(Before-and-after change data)
↓↓↓

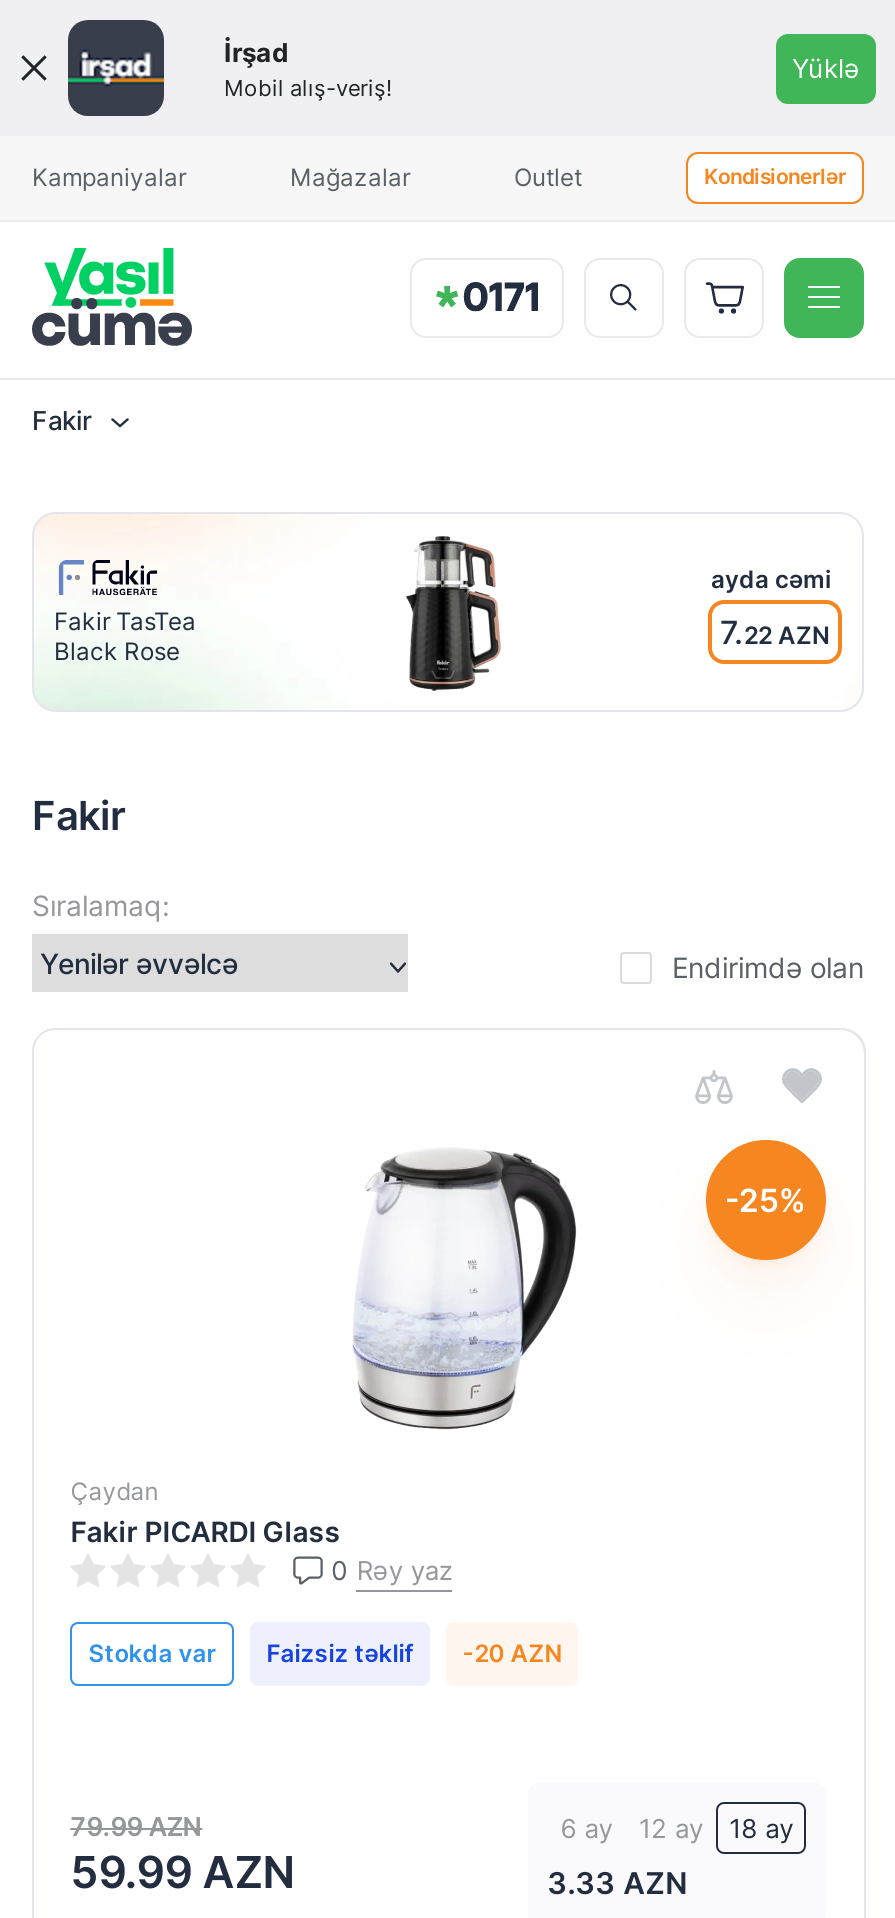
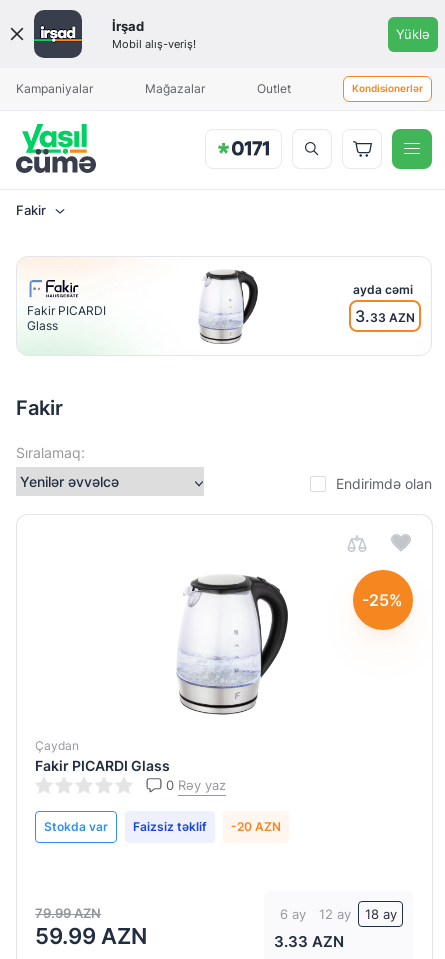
- [image]
+ [image]

- Fakir TasTea
- Black Rose
+ Fakir PICARDI
+ Glass

- 7.22 AZN
+ 3.33 AZN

↑↑↑

## Instructions for the task
Print each entry above exactly. The pictures should not be printed.

## Exercise answer
- [image]
+ [image]

- Fakir TasTea
- Black Rose
+ Fakir PICARDI
+ Glass

- 7.22 AZN
+ 3.33 AZN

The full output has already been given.